Andrew K. Gabriel (PhD) is an ordained minister and professor of theology at Horizon College and Seminary. He is the author of three books (including another on the Spirit) and he blogs at There’s no question Andrew has the ability to authoritatively speak towards the topic of the Spirit – not to mention, he’s Canadian. (Info taken from the back of the book).

Content and Purpose

With so many expressions of faith in our world today, there’s certainly a need for a healthy conversation around the Holy Spirit. Unfortunately, many have abused the work of the Spirit, and it has led to confusion and misunderstanding. Simply Spirit-Filled sets out to identify who the Spirit is, and what the Spirit does, while addressing some common misconceptions that often hang people up.

Some topics covered:

  • Slain in the Spirit and other manifestations;
  • Hearing God’s voice;
  • Speaking in tongues;
  • Healing;
  • Spiritual Gifts; and,
  • Being spiritual.

Who should read the book?

There are two groups of people who would really benefit from reading this book.

  1. Anyone trying to wrap their head around the work of the Spirit and what it’s all about; and,
  2. Any Pentecostal or Charismatic who would like to engage in a well-balanced approach to the work of the Spirit.

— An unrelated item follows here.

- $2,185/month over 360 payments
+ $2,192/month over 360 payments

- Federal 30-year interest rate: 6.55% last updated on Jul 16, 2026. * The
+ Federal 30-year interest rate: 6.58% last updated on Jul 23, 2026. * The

As Paul wrote, ‘If we live by the Spirit, let us also keep in step with the Spirit’ (Galatians 5:25). One of the ways we can do that, is by reading and studying what we have come to understand.

Some Highlights:

As I read the book, here are few things that jumped out to me:

1)   Honest Reflection

If there’s one thing that stands out in this book, it’s Andrew’s ability to honestly reflect on the topic. Truth be told, when I picked up the book, I was expecting to read a more academic text. After all, he is an academic professor. What I read, however, was an honest reflection of his study and experience with the Spirit. Everything from his experience of what he calls ‘shaking and baking’ (page 17), to addressing some of the bad reputations the Spirit may have (72) – you will benefit from his reflection.

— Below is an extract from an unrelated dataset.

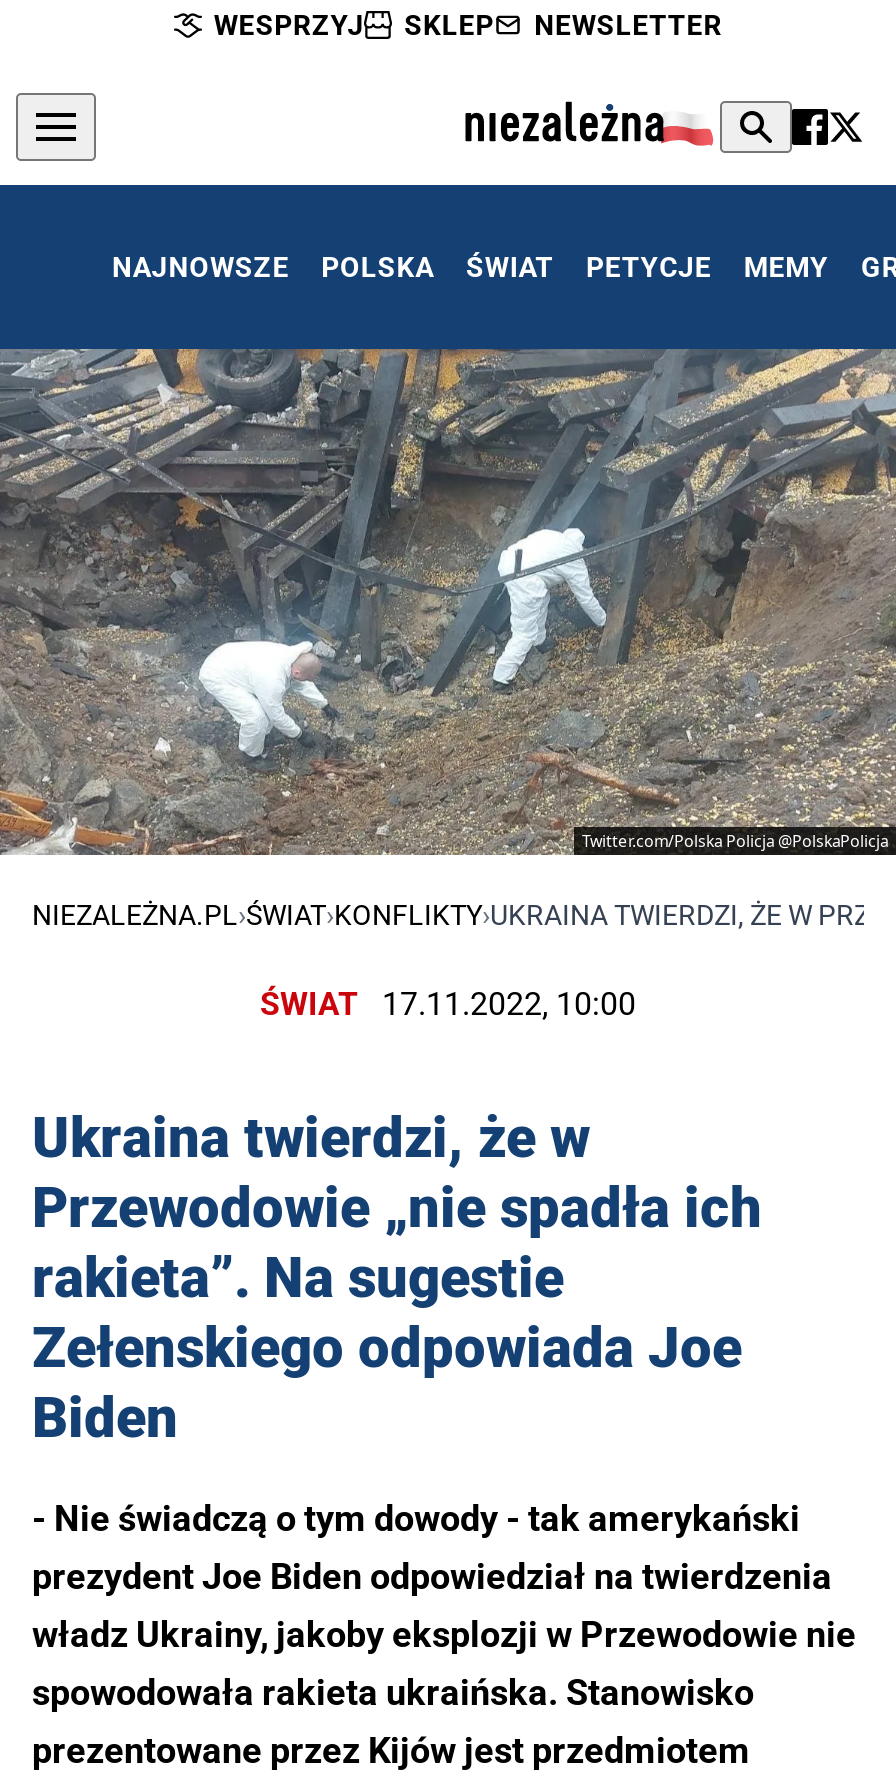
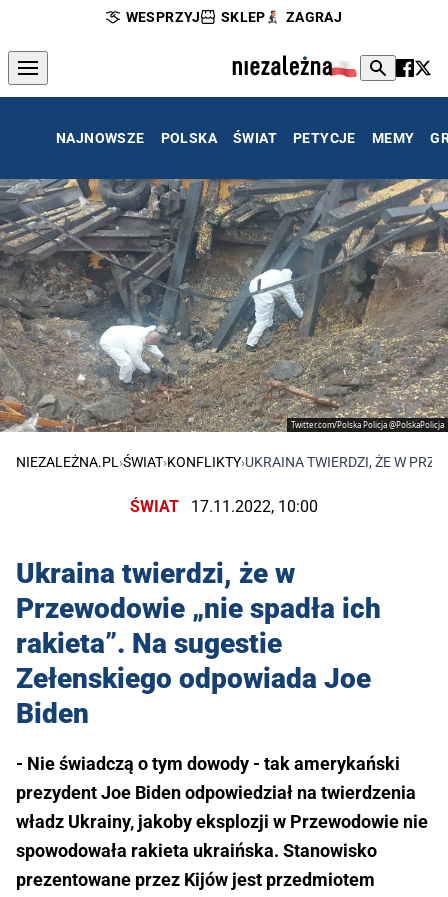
- NEWSLETTER
+ ZAGRAJ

2)   Experience versus Scripture

Any discussion about the Holy Spirit is almost guaranteed to find itself in tension between experience and Scripture. While it might be easier to focus on either experience OR Scripture, Andrew dances between the two so well! That’s not to say, he allows experience to trump Scripture, rather he lets Scripture to either validate or discern the experiences that we may have. This proves to be very helpful when dealing with speaking in tongues (76+), and healing (102).

3)   Practical

The book is also very practical and full of helpful insights. In particular, his discussion on recognizing God’s voice. Andrew is able to remind us that while God’s voice can sound dramatic and majestic, it can also sound logical and ordinary (63). The last chapter is also very practical – Andrew, very successfully, outlines what it means to live a Spirit-filled life and how the Spirit can supernaturally help grow our spiritual character (156).

4)   Encouraging

The Spirit leads us into the truth (whether we like it or not). It’s easy to be encouraged when things go ‘right,’ but sometimes we fail to realize how encouraging the Spirit really is when things go ‘wrong.’ Andrew doesn’t leave this out at all!  His discussion on healing in chapter 5 will leave you focusing on who God is, not on what we want. 

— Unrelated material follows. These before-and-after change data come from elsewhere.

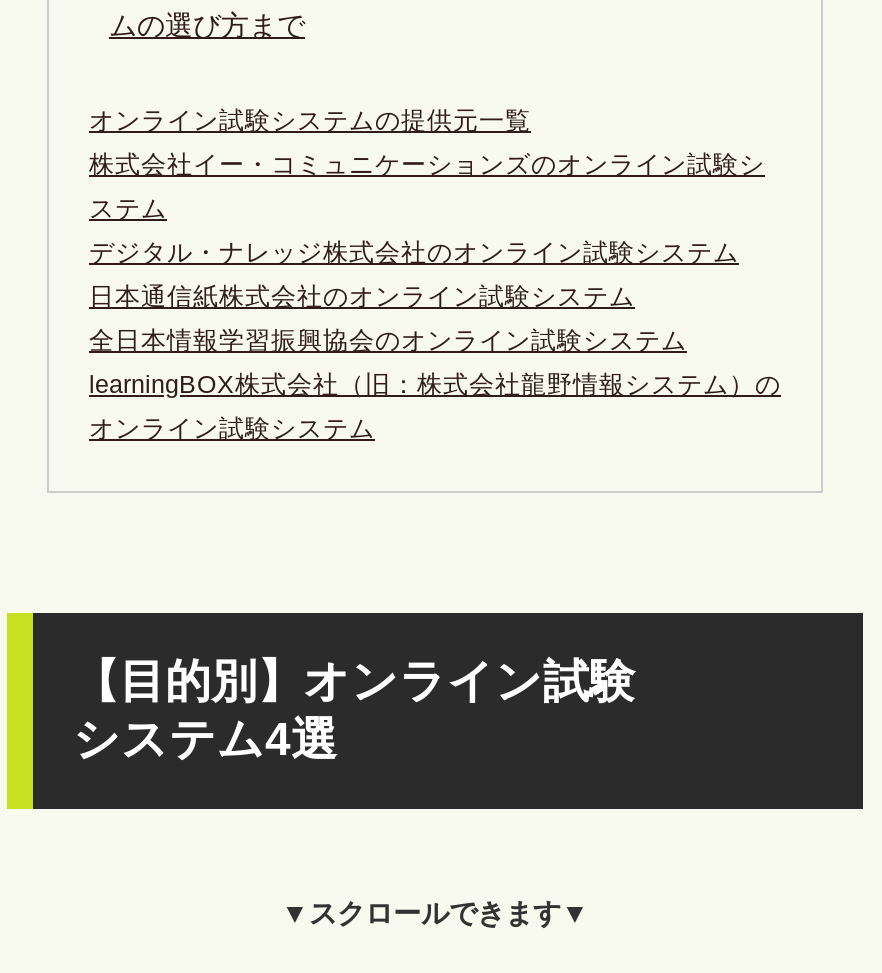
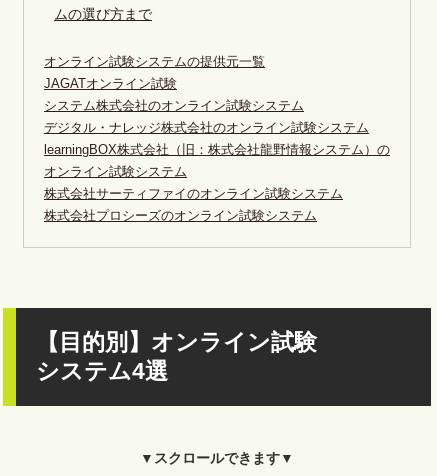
- 株式会社イー・コミュニケーションズのオンライン試験シ
+ JAGATオンライン試験

- ステム
+ システム株式会社のオンライン試験システム

- 日本通信紙株式会社のオンライン試験システム
- 全日本情報学習振興協会のオンライン試験システム

moved up: learningBOX株式会社（旧：株式会社龍野情報システム）の | オンライン試験システム

+ 株式会社サーティファイのオンライン試験システム
+ 株式会社プロシーズのオンライン試験システム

Our faith is in God, not in what God may or may not do, and not in whether or not God is going to heal someone. Our faith is in God – period. We believe in God – period. We trust in God – period – even when healing doesn’t come.

Andrew K. Gabriel (110)

The truth is, the Spirit works together to bring unity in the body (chapter 6), and to point to Jesus. We’re not perfect, but we get to serve the one who is (168).

5)   Further Study

One last thing – it’s worth mentioning that each chapter ends with a scripted prayer and discussion questions. In a world where the Spirit often leads to experience and a lack of preparation, it’s actually beautiful to read a well-scripted prayer leading into a discussion section. Just because the Spirit leads us, doesn’t mean we shouldn’t think about our prayers, and even script them from time to time.